- [YOUR TASK]: Please output exactly the run of lines that starts at the line with "5px solid #be185d;" and ends at the last line of the records below.
● ● ● ●
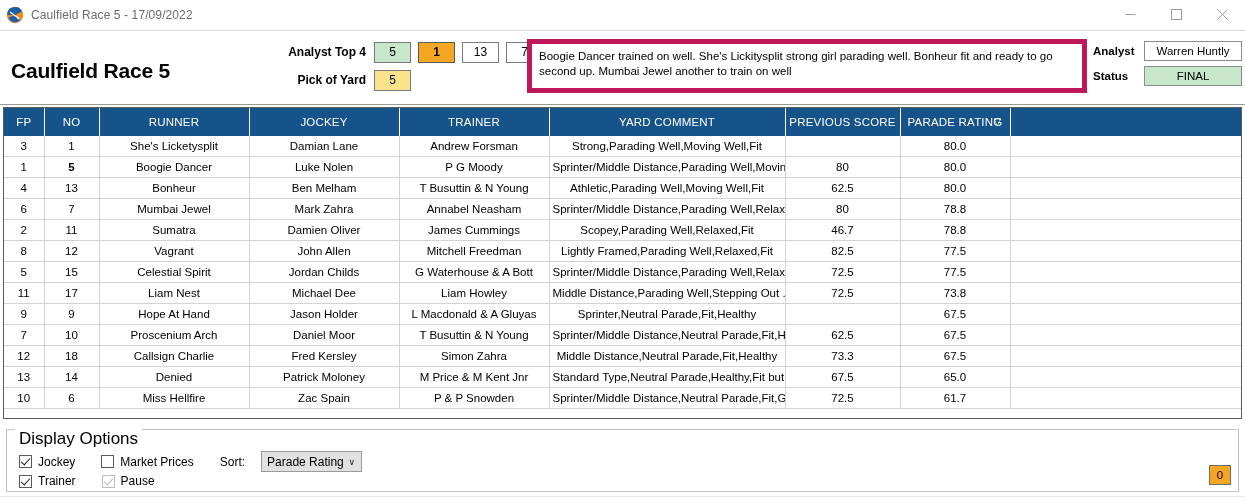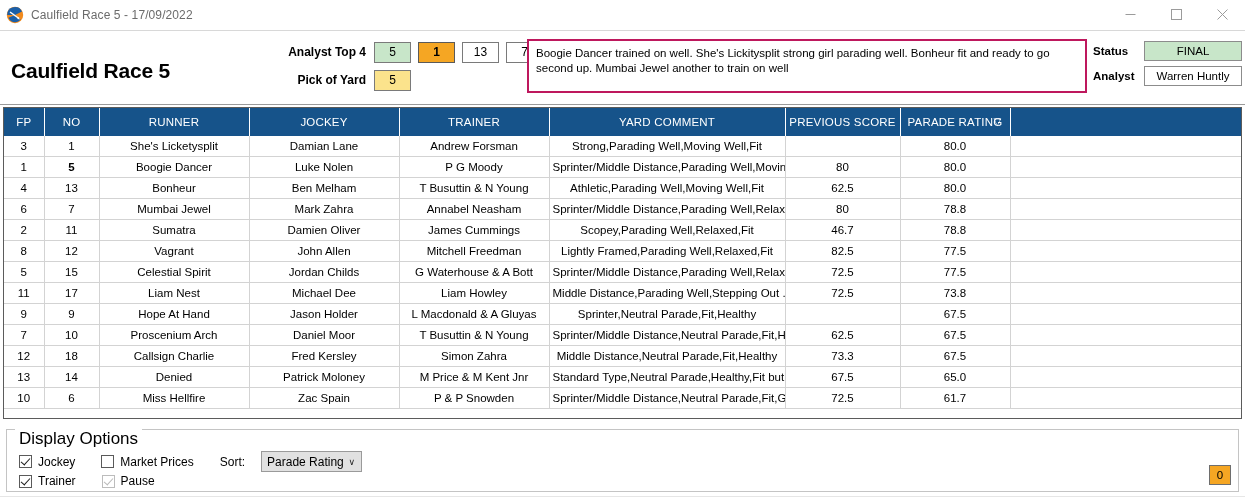--- a/index.html
+++ b/index.html
@@ -118,21 +118,21 @@
   .pick-box.green { background: #c8e6c9; }
   .pick-box.orange { background: #f5a623; font-weight: bold; border-color: #5a5a5a; }
   .pick-box.yellow { background: #fbe38c; }
 
   .comment-box {
     position: absolute;
     left: 527px;
     top: 8px;
     width: 560px;
     height: 54px;
-    border: 2px solid #be185d;
+    border: 5px solid #be185d;
     box-sizing: border-box;
     background: #ffffff;
     padding: 5px 7px 0 7px;
     font-size: 11.5px;
     line-height: 15px;
     overflow: hidden;
   }
 
   .status-block {
     position: absolute;
@@ -384,26 +384,26 @@
       <div class="pick-row">
         <span class="pick-label">Pick of Yard</span>
         <span class="pick-box yellow">5</span>
       </div>
     </div>
 
     <div class="comment-box">Boogie Dancer trained on well. She's Lickitysplit strong girl parading well. Bonheur fit and ready to go second up. Mumbai Jewel another to train on well</div>
 
     <div class="status-block">
       <div class="status-row">
+        <span class="status-label">Analyst</span>
+        <span class="status-value">Warren Huntly</span>
+      </div>
+      <div class="status-row">
         <span class="status-label">Status</span>
         <span class="status-value final">FINAL</span>
-      </div>
-      <div class="status-row">
-        <span class="status-label">Analyst</span>
-        <span class="status-value">Warren Huntly</span>
       </div>
     </div>
   </div>
 
   <div class="grid-wrap">
     <table class="grid">
       <colgroup>
         <col style="width:40px">
         <col style="width:55px">
         <col style="width:150px">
● ● ● ●
- [REPLY]:
+    border: 5px solid #be185d;
     box-sizing: border-box;
     background: #ffffff;
     padding: 5px 7px 0 7px;
     font-size: 11.5px;
     line-height: 15px;
     overflow: hidden;
   }
 
   .status-block {
     position: absolute;
@@ -384,26 +384,26 @@
       <div class="pick-row">
         <span class="pick-label">Pick of Yard</span>
         <span class="pick-box yellow">5</span>
       </div>
     </div>
 
     <div class="comment-box">Boogie Dancer trained on well. She's Lickitysplit strong girl parading well. Bonheur fit and ready to go second up. Mumbai Jewel another to train on well</div>
 
     <div class="status-block">
       <div class="status-row">
+        <span class="status-label">Analyst</span>
+        <span class="status-value">Warren Huntly</span>
+      </div>
+      <div class="status-row">
         <span class="status-label">Status</span>
         <span class="status-value final">FINAL</span>
-      </div>
-      <div class="status-row">
-        <span class="status-label">Analyst</span>
-        <span class="status-value">Warren Huntly</span>
       </div>
     </div>
   </div>
 
   <div class="grid-wrap">
     <table class="grid">
       <colgroup>
         <col style="width:40px">
         <col style="width:55px">
         <col style="width:150px">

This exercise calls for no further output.